▸ INSTRUCTIONS FOR THE TASK
Return all lines below containing the word "indent".

▸ INPUT RECORDS
- - -

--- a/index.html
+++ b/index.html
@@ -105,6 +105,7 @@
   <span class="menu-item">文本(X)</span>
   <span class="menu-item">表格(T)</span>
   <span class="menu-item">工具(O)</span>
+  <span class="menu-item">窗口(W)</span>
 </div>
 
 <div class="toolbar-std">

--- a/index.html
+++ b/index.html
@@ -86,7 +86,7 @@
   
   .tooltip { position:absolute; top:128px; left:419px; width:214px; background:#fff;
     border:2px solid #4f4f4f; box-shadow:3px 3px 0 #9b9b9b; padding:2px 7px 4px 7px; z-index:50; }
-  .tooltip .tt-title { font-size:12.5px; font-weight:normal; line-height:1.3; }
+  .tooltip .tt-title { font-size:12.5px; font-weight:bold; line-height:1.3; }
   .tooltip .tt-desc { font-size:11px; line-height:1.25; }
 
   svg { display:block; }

- - -

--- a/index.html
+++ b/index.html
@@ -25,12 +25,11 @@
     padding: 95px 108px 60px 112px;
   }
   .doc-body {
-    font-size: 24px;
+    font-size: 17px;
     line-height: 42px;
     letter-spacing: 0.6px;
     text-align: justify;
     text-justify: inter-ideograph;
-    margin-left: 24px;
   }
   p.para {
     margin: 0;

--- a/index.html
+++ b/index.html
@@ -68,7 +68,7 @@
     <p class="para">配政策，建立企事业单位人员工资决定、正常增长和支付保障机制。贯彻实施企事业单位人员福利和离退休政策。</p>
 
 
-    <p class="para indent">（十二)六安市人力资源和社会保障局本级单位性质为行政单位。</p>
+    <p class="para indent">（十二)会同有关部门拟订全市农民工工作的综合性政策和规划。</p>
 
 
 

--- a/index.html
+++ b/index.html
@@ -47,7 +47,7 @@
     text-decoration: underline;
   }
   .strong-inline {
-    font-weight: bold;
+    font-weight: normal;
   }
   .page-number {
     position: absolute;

- - -

▸ ANSWER TO THIS PROBLEM
-    <p class="para indent">（十二)六安市人力资源和社会保障局本级单位性质为行政单位。</p>
+    <p class="para indent">（十二)会同有关部门拟订全市农民工工作的综合性政策和规划。</p>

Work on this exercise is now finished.